This paper proposes a reconciliation of two different theories of information. The first, originally proposed in a lesser-known work by Claude Shannon (some five years after the publication of his celebrated quantitative theory of communication), describes how the information content of channels can be described \emph{qualitatively}, but still abstractly, in terms of \emph{information elements}, where information elements can be viewed as equivalence relations over the data source domain. Shannon showed that these elements have a partial ordering, expressing when one information element is more informative than another, and that these partially ordered information elements form a complete lattice. In the context of security and information flow this structure has been independently rediscovered several times, and used as a foundation for understanding and reasoning about information flow.

The second theory of information is Dana Scott's domain theory, a mathematical framework for giving meaning to programs as continuous functions over a particular topology.
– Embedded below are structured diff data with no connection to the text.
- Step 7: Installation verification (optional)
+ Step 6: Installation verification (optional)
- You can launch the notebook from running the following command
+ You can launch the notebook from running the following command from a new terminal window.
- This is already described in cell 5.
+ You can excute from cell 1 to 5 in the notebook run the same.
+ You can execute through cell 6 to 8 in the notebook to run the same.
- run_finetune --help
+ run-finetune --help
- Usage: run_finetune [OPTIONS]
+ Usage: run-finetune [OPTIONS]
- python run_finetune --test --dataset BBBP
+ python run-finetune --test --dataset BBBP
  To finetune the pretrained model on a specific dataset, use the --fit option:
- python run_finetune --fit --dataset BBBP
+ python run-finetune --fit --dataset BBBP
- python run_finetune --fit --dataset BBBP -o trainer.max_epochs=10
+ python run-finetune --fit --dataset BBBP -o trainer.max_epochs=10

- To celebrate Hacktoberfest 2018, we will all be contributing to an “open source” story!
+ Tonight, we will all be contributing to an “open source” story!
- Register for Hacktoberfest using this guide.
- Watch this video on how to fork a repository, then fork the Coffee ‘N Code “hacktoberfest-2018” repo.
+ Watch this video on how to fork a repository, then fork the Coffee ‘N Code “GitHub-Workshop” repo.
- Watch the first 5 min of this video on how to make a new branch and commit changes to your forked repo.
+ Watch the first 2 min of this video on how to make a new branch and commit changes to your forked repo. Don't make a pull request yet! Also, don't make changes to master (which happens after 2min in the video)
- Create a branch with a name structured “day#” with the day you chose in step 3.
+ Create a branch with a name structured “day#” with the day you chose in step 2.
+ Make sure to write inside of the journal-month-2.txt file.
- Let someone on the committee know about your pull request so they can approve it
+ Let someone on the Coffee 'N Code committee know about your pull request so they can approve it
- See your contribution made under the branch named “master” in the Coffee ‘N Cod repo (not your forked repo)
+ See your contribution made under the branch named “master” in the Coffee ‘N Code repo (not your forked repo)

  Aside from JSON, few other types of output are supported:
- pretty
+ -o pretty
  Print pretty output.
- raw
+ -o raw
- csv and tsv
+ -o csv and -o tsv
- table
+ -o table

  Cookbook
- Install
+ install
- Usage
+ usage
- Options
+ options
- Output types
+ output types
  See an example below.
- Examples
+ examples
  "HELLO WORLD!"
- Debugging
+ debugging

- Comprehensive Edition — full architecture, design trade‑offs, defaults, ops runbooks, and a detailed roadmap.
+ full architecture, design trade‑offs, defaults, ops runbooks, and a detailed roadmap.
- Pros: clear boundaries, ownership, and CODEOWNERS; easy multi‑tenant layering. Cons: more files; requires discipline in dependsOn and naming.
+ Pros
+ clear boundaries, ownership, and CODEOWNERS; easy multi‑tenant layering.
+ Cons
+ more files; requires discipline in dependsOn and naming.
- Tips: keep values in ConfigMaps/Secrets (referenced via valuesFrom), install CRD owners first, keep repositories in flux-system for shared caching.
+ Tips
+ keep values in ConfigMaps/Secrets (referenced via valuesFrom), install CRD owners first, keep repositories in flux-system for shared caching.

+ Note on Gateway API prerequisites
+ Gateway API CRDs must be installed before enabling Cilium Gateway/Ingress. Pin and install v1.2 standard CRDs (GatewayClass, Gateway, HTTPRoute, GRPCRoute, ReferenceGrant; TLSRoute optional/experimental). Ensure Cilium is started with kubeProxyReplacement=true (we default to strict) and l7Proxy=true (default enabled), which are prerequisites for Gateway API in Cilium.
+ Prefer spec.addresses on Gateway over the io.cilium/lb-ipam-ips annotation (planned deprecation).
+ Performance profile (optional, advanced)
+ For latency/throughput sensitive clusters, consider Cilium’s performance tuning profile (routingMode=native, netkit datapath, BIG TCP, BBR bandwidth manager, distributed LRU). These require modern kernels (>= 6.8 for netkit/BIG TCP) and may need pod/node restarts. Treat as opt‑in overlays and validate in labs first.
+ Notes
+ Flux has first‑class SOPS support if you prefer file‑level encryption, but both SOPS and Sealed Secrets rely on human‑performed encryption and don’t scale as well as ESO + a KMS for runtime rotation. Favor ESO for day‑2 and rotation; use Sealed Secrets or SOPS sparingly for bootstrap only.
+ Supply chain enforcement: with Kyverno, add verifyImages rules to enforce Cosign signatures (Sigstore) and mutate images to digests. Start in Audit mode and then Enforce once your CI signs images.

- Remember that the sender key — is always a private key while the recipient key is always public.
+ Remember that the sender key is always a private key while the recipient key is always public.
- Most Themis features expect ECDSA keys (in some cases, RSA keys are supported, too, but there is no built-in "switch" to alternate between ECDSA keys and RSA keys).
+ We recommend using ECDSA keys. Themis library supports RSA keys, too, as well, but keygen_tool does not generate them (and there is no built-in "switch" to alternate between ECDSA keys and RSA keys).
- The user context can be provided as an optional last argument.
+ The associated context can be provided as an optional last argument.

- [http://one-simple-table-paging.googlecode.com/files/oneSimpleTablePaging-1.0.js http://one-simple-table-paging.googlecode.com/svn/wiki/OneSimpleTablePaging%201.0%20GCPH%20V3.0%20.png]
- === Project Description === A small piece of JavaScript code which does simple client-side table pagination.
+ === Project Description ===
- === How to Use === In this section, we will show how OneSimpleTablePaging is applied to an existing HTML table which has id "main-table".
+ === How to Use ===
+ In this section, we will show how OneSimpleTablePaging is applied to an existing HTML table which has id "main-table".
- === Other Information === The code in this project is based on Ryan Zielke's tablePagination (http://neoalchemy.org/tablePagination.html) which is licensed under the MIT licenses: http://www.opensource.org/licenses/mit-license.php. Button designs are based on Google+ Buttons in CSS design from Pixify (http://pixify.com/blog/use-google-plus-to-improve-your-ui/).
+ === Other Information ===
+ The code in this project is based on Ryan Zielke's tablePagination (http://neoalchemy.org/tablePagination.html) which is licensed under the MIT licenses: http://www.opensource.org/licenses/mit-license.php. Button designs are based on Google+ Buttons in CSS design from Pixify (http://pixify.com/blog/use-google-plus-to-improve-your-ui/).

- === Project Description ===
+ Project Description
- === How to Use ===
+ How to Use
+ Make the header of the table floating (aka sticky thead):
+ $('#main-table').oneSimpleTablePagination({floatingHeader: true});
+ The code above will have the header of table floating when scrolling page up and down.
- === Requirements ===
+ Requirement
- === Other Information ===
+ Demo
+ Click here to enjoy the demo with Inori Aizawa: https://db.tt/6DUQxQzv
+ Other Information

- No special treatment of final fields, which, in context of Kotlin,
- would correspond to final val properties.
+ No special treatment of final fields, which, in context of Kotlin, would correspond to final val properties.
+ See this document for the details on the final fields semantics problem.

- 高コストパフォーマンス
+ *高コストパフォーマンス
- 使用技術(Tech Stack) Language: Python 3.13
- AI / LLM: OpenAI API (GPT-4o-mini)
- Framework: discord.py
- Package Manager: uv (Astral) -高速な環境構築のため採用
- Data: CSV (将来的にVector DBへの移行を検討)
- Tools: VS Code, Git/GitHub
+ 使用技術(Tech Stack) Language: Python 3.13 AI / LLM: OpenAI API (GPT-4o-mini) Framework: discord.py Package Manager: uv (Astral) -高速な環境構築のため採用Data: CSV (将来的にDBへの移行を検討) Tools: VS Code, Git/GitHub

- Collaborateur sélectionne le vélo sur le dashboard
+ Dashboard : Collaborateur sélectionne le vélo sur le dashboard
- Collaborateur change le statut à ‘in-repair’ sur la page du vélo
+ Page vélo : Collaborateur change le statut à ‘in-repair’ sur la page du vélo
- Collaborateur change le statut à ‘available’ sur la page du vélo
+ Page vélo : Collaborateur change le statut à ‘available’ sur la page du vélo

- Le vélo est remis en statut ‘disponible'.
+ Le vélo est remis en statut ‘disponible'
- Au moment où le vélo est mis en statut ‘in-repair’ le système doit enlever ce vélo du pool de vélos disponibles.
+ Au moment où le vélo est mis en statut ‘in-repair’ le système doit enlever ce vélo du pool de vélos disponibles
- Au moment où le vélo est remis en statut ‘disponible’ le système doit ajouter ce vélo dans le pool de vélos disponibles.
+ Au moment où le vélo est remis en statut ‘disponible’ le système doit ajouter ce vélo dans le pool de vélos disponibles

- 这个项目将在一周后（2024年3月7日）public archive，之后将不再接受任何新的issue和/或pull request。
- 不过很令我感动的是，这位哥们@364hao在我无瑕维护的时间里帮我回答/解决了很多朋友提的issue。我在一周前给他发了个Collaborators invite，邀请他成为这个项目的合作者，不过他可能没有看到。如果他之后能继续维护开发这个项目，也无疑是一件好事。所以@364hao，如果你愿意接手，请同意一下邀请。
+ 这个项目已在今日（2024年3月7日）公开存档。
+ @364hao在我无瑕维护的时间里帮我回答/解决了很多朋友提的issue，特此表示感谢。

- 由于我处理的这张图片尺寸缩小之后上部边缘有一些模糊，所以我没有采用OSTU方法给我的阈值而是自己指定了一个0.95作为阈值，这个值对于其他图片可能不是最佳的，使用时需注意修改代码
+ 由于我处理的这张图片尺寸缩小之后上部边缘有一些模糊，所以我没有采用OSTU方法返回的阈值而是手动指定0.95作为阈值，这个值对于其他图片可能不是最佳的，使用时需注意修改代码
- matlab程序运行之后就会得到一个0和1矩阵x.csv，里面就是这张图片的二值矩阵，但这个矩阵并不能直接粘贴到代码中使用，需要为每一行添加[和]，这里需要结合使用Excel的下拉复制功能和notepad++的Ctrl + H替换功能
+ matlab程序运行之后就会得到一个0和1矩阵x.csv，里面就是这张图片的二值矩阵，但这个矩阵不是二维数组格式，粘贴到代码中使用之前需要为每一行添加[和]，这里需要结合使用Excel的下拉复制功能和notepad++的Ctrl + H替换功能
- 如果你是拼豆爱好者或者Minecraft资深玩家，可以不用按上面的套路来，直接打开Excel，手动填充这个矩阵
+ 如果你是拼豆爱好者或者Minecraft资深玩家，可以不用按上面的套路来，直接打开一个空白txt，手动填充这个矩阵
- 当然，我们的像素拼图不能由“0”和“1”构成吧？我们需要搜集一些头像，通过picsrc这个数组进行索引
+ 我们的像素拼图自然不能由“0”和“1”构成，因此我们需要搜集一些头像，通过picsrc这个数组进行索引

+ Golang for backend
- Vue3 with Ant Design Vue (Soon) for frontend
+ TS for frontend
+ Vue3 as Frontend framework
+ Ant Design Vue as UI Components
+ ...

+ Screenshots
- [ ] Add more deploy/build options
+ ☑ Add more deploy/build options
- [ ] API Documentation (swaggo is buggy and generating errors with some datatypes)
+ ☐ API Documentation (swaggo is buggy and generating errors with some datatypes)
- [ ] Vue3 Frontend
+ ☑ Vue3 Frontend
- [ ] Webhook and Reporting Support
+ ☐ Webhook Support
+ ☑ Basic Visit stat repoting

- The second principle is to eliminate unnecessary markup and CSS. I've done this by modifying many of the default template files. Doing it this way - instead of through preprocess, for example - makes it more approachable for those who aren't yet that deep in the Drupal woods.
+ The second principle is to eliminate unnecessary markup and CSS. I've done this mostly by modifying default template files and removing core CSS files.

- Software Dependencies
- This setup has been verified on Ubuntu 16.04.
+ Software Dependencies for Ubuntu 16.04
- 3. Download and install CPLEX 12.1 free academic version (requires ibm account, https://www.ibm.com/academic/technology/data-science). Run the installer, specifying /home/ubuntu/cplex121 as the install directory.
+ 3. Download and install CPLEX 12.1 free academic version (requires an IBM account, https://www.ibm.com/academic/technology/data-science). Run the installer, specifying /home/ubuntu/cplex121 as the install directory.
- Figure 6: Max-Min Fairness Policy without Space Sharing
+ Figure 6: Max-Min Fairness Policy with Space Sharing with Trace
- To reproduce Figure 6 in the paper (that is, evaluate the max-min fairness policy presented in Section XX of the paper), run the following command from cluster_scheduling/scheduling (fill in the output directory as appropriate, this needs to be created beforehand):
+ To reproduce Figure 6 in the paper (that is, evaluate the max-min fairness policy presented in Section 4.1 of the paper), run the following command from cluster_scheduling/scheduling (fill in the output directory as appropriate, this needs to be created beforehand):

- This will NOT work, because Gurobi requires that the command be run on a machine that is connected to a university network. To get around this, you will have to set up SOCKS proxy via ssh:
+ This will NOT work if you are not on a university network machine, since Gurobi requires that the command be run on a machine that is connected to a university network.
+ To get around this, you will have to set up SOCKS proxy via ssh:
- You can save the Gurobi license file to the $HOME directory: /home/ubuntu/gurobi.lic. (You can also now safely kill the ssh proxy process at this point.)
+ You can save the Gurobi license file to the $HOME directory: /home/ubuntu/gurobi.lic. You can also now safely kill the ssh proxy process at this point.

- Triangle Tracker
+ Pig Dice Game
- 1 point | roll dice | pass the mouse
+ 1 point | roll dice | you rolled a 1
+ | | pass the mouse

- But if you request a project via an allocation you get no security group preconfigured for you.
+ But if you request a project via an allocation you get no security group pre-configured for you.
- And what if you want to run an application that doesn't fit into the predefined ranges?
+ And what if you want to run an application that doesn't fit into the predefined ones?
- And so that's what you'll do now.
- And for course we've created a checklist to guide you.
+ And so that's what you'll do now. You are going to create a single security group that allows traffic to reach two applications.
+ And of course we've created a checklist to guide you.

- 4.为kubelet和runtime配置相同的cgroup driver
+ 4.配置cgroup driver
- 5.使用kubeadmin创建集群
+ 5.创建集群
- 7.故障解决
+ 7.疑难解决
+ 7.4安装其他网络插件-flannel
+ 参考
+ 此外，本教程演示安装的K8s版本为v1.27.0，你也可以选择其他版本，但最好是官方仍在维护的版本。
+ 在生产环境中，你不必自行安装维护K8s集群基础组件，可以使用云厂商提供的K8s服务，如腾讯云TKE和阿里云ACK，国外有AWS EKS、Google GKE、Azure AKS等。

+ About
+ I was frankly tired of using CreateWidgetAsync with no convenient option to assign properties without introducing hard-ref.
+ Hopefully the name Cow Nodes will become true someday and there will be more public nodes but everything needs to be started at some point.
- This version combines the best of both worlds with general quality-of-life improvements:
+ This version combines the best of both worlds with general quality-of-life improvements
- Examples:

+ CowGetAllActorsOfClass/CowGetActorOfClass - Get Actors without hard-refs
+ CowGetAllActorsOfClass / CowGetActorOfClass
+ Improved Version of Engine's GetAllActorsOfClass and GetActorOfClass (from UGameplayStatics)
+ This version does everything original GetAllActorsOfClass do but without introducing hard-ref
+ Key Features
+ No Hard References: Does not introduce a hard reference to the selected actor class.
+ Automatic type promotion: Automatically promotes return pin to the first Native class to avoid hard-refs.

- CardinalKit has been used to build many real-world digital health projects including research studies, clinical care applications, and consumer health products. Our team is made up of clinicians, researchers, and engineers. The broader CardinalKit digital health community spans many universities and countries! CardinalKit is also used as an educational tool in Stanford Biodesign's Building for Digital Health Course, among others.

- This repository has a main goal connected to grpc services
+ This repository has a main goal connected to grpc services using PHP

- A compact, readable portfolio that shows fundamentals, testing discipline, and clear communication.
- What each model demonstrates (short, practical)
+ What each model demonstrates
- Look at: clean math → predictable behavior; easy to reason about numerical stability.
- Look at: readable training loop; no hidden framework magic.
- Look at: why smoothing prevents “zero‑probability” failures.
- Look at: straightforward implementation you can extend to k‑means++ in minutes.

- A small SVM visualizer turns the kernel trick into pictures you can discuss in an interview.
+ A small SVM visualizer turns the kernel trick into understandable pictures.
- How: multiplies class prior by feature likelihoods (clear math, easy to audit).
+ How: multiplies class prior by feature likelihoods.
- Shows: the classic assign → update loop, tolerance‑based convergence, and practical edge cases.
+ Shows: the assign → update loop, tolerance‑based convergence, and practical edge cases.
Scott's partial ordering also represents when one element is more informative than another, but in the sense of computational progress – i.e. when one element is a more defined or evolved version of another.

To give a satisfactory account of information flow in computer programs it is necessary to consider both theories together, in order to understand not only what information is conveyed by a program (viewed as a channel, à la Shannon) but also how the precision with which that information can be observed is determined by the definedness of its encoding (à la Scott). To this end we show how these theories can be fruitfully combined, by defining \emph{the Lattice of Computable Information} (LoCI), a lattice of preorders rather than equivalence relations. LoCI retains the rich lattice structure of Shannon's theory, filters out elements that do not make computational sense, and refines the remaining information elements to reflect how Scott's ordering captures possible varieties in the way that information is presented.

We show how the new theory facilitates the first general definition of termination-insensitive information flow properties, a weakened form of information flow property commonly targeted by static program analyses.